A little over a year ago, I posted my first blog with these words:

Dean Koontz once said, “I really believe that everyone has a talent, ability or skill that he can mine to support himself and to succeed in life.”

I found this quote while doing research for a book I will eventually complete.  I began my research in about 1998 because my then small grandson’s favorite word seemed to be “I can’t.” Usually in regard to why he did not finish his homework. His homework was always too hard. I came up with the bright idea to enlighten him on what a person can accomplish, by telling him about, and by writing a book for him, about my father, his grandfather, Edward (Eddie) Green, who was a black man born in poverty in 1896 and who rose to prominence despite many obstacles.  

 

Today, as you can see from the above picture, my grandson is no longer small, and I have completed the book. I have to say that my bright idea has also been good for me, in that I have gained a bigger and better understanding myself, of just how hard Eddie had to work to get where he got. For instance, in the above paragraph I have 1896 as Eddie’s birthdate, well, just last year I discovered that Eddie was really born in 1891 (SS application), so I guess he figured the age thing was a factor in getting ahead. Especially in entertainment, which is where Eddie’s talents took him. We all have this ability in one way or another.

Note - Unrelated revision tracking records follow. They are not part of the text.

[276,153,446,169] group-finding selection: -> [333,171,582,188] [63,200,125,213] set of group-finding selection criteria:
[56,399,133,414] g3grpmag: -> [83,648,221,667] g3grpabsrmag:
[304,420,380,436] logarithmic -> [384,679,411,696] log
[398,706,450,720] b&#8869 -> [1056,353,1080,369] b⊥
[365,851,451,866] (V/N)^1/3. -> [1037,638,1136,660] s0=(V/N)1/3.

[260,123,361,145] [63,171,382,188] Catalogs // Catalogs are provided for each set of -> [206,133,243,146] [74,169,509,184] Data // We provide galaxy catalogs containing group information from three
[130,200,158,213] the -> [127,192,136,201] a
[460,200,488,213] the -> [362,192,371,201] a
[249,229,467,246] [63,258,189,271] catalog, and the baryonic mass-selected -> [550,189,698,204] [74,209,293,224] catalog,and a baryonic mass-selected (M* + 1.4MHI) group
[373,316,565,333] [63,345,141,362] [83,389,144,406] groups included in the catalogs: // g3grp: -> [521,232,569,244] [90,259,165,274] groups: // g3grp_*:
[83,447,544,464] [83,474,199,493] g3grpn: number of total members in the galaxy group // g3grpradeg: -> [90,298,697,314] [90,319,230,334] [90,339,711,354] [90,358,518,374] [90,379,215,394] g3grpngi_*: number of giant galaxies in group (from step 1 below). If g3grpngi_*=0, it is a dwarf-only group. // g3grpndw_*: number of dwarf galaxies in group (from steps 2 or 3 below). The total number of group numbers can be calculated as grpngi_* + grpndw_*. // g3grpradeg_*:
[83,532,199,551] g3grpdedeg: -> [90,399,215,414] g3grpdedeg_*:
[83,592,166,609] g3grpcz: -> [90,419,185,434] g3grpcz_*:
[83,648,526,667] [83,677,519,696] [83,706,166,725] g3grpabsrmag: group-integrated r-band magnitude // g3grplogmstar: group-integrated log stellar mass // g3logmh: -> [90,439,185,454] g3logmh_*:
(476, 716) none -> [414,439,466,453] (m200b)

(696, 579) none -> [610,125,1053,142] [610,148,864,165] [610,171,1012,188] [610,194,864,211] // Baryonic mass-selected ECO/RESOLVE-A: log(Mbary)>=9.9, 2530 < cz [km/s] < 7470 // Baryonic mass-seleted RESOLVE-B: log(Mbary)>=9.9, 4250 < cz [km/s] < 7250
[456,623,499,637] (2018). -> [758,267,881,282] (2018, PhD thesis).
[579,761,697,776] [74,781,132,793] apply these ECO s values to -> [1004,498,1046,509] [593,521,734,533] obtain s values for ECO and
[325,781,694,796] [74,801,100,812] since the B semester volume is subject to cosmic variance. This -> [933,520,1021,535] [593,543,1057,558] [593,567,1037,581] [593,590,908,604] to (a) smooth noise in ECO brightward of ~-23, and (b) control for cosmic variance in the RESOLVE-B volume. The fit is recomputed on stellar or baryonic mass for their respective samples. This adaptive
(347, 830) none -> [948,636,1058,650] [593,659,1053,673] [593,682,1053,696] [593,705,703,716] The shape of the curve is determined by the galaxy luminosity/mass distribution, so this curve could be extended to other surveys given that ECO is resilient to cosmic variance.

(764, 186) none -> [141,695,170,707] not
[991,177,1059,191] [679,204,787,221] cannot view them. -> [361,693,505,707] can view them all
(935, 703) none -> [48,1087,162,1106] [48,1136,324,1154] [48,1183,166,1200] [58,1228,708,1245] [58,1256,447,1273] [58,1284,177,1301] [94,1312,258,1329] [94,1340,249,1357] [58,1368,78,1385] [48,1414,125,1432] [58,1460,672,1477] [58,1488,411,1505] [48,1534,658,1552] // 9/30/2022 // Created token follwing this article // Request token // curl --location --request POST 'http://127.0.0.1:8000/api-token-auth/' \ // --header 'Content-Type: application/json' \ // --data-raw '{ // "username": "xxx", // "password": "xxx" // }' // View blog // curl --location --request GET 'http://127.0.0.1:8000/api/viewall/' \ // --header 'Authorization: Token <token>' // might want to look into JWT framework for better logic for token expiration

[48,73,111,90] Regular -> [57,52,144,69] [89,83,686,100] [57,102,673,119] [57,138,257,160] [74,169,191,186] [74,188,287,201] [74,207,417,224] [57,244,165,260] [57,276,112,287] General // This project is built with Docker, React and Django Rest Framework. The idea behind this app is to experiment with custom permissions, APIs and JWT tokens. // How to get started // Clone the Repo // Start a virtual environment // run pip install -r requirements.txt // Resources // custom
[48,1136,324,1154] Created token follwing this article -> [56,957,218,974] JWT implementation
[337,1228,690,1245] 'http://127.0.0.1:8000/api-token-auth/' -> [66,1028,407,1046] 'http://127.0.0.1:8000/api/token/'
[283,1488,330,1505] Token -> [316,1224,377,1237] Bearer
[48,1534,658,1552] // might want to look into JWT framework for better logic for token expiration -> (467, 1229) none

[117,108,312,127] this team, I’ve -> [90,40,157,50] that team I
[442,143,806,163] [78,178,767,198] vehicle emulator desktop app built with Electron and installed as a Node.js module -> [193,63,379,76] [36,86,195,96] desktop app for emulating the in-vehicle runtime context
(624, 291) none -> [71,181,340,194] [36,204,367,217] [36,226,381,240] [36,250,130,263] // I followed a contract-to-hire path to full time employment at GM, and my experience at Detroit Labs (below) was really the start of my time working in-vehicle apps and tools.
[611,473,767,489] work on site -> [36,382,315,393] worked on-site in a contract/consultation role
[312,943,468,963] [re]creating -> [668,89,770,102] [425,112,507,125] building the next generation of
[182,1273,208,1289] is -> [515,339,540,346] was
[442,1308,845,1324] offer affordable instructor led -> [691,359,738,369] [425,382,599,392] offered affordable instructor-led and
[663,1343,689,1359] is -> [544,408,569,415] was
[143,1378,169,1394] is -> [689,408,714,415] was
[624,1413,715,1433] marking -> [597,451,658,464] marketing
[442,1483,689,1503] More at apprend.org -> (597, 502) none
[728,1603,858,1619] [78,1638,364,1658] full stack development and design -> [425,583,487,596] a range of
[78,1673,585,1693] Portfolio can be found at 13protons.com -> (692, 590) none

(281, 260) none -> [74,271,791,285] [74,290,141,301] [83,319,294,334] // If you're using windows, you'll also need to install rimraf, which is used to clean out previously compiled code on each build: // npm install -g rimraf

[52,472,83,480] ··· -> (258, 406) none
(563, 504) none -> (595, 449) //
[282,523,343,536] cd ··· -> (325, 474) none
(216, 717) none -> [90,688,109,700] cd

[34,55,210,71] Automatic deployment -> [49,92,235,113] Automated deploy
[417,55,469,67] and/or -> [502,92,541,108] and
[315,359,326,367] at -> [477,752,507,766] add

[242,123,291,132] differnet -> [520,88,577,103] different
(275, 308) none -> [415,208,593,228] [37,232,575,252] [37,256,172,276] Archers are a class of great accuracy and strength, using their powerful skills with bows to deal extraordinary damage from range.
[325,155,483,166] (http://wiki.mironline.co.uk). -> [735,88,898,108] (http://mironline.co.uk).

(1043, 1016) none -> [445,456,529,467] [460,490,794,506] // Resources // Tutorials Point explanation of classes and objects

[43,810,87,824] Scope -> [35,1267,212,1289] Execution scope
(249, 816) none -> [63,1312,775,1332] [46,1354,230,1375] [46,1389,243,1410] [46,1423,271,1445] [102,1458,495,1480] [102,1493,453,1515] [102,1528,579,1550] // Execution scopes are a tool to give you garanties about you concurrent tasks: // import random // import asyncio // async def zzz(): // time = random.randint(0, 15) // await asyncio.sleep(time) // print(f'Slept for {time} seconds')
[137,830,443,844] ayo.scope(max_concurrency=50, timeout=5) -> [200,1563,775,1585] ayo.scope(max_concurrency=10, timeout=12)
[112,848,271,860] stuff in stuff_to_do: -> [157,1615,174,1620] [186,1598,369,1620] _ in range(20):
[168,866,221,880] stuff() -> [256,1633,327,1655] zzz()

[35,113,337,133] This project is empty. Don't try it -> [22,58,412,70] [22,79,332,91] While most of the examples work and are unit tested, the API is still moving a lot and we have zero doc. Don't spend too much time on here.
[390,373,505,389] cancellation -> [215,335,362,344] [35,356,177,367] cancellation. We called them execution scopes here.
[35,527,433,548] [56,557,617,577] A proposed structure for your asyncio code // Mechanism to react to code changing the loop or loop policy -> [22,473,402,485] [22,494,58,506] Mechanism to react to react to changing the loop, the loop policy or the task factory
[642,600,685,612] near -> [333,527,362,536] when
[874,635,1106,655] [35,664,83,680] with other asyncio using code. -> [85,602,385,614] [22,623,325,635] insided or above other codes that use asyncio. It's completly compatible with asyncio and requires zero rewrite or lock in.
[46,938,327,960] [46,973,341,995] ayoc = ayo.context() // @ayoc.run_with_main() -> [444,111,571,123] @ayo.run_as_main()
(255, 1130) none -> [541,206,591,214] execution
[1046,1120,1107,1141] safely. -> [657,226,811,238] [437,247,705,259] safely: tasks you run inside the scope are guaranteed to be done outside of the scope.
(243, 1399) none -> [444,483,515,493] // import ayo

When I began this blog I said I wanted to inspire people. I thought I would post poetry from time to time. Totally got away from that idea, because sharing my father’s ups and downs became paramount. Unfortunately, though I have gotten to the point in my posting that I have to slow down on what I share about Eddie or there will be no point to writing the book.  My posts so far have touched on instances in Eddie’s life up until 1945 and he died in 1950. I will continue posting on Eddie and my book writing adventure, but today I am going to post a poem written by my brother, Brian.

Brian’s many talents include writing poetry. I asked Brian early on to write a poem for me, but he wanted to write on a religious theme. I told him that this was not a religious blog, that it was about inspiring people. Haha, don’t laugh. Anyhow, I have realized during my research that people are inspired in many different ways, through many different pathways. Brian is a  funny guy (we have different fathers, but his father was the “life of the party” kind of comedian), Brian has a passion for writing poetry. Give him a word and you’ve got a poem. He loves to read and will pull out his pocket bible, or his latest historical article, in a minute. Today, before he got interested in the Super Bowl, I asked him to give me a poem over the phone, and I got one. Interesting that today  just happens to be a Sunday.

UNTITLED

It’s so good to know that even in the midst of our experience in this mortal life, Thank you Jesus is our reply, cause everything’s going to be alright!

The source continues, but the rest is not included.